Accordingly, competitive forces constrain exchange listing fees. Stated 
otherwise, changes to exchange listing fees can have a direct effect on 
the ability of an exchange to compete for new listings and retain 
existing listings.
    Given this competitive environment, the adoption of the proposed 
increase to the annual fees for various categories of equity securities 
represents a reasonable attempt to address the Exchange's increased 
costs in servicing these listings while continuing to attract and 
retain listings.
    The Exchange proposes to make the aforementioned fee increases in 
Section 902.03 to better reflect the value of such listing to issuers.
    Notwithstanding the fact that the Exchange proposes to increase the 
per share fee rate applicable to all classes of equity securities set 
forth in Section 902.03, the Exchange does not propose to increase the 
minimum annual fees charged for additional classes of common shares 
(including tracking stocks), preferred stocks that are not the primary 
listed equity security, or warrants or rights. The Exchange believes 
that the benefits issuers receive in connection with those listings are 
consistent with the current minimum fee levels, as those types of 
listings do not generally entitle issuers to the types of services 
provided in connection with a primary common stock listing or primary 
preferred stock listing and the Exchange has therefore not incurred the 
same level of cost increase associated with them. In addition, their 
issuers generally also have a primary common stock listing on the 
Exchange that will be subject to the increased minimum annual fee of 
$80,000 and the Exchange believes that this increased minimum fee is 
sufficient to encompass any increases in minimum costs associated with 
any such issuer.
The Proposal Is an Equitable Allocation of Fees
    The Exchange believes its proposal equitably allocates its fees 
among its market participants.
    The Exchange believes that the proposed amendments to the annual 
fees for equity securities are equitable because they do not change the 
existing framework for such fees, but simply increase the amount of 
certain of the minimum fees and per unit rates to reflect increased 
operating costs.
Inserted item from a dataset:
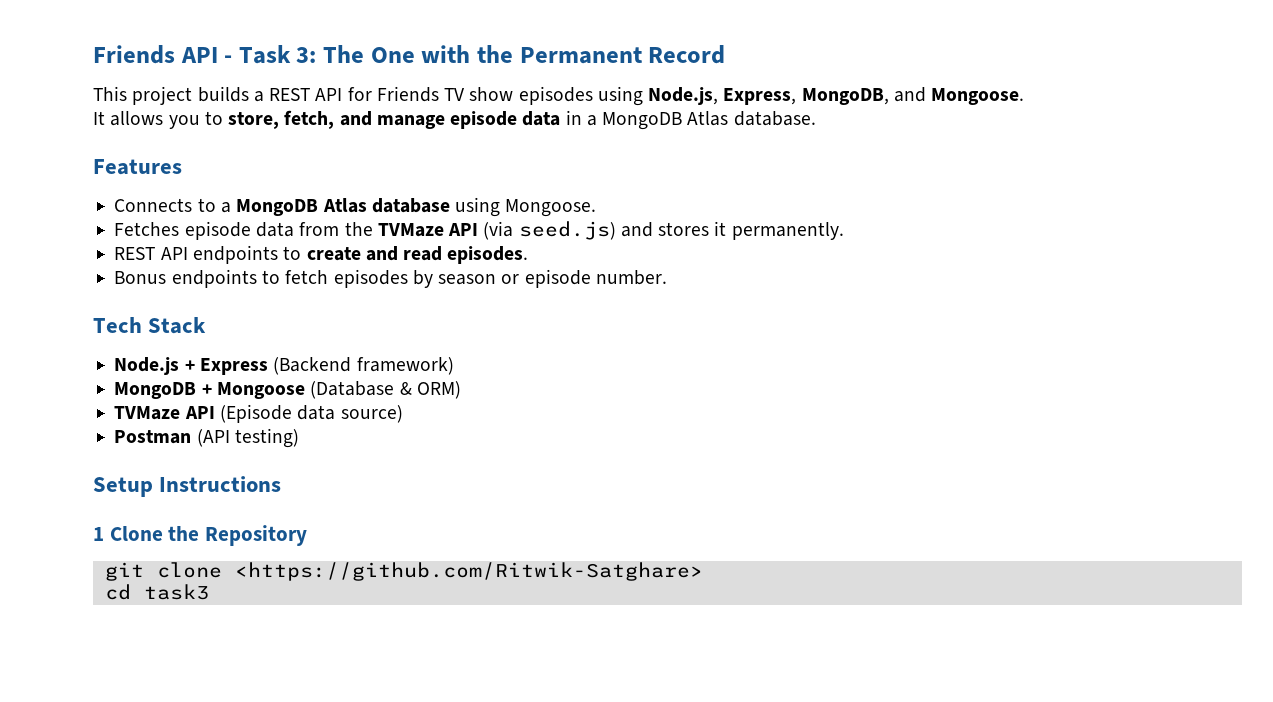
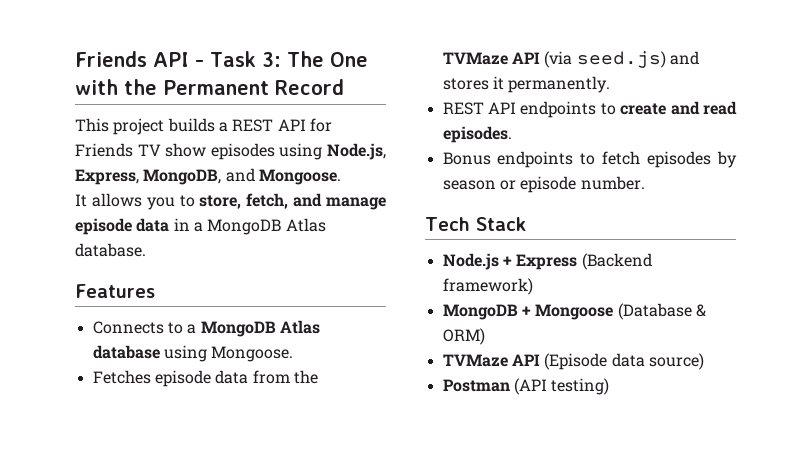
- Setup Instructions
- 1 Clone the Repository
- git clone <https://github.com/Ritwik-Satghare>
- cd task3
Similarly, as the fee structure remains effectively 
unchanged apart from the proposed increases in the rates paid by all 
issuers, the changes to annual fees for equity securities neither 
target nor will they have a disparate impact on any particular category 
of issuer.
The Proposal Is Not Unfairly Discriminatory
    The Exchange believes that the proposal is not unfairly 
discriminatory. The proposed fee changes are not unfairly 
discriminatory among issuers of primary classes of common shares 
(including Equity Investment Tracking Stocks) because the same 
increases will apply to all such issuers. The Exchange does not propose 
to increase the minimum annual fees charged for additional classes of 
common shares (including tracking stocks), preferred stocks that are 
not the primary listed equity security, or warrants or rights. For the 
reasons described above under

[[Page 79914]]

the heading ``The Proposed Changes are Reasonable,'' the Exchange 
believes that this is not unfairly discriminatory to the issuers of 
primary classes of common shares (including Equity Investment Tracking 
Stocks).
    Further, the Exchange operates in a competitive environment and its 
fees are constrained by competition in the marketplace. Other venues 
currently list all of the categories of securities covered by the 
proposed fees and if a company believes that the Exchange's fees are 
unreasonable it can decide either not to list its securities or to list 
them on an alternative venue.
    For the foregoing reasons, the Exchange believes that the proposal 
is consistent with the Act.

B. Self-Regulatory Organization's Statement on Burden on Competition

    The Exchange does not believe that the proposed rule change will 
impose any burden on competition that is not necessary or appropriate 
in furtherance of the purposes of the Act. The proposed rule change is 
designed to ensure that the fees charged by the Exchange accurately 
reflect the services provided and benefits realized by listed 
companies. The market for listing services is extremely competitive. 
Each listing exchange has a different fee schedule that applies to 
issuers seeking to list securities on its exchange. Issuers have the 
option to list their securities on these alternative venues based on 
the fees charged and the value provided by each listing. Because 
issuers have a choice to list their securities on a different national 
securities exchange, the Exchange does not believe that the proposed 
fee changes impose a burden on competition.
    Intramarket Competition.
    The proposed amended fees will be charged to all listed issuers on 
the same basis. The Exchange does not believe that the proposed amended 
fees will have any meaningful effect on the competition among issuers 
listed on the Exchange.
    Intermarket Competition.
    The Exchange operates in a highly competitive market in which 
issuers can readily choose to list new securities on other exchanges 
and transfer listings to other exchanges if they deem fee levels at 
those other venues to be more favorable. Because competitors are free 
to modify their own fees, and because issuers may change their chosen 
listing venue, the Exchange does not believe its proposed fee change 
can impose any burden on intermarket competition.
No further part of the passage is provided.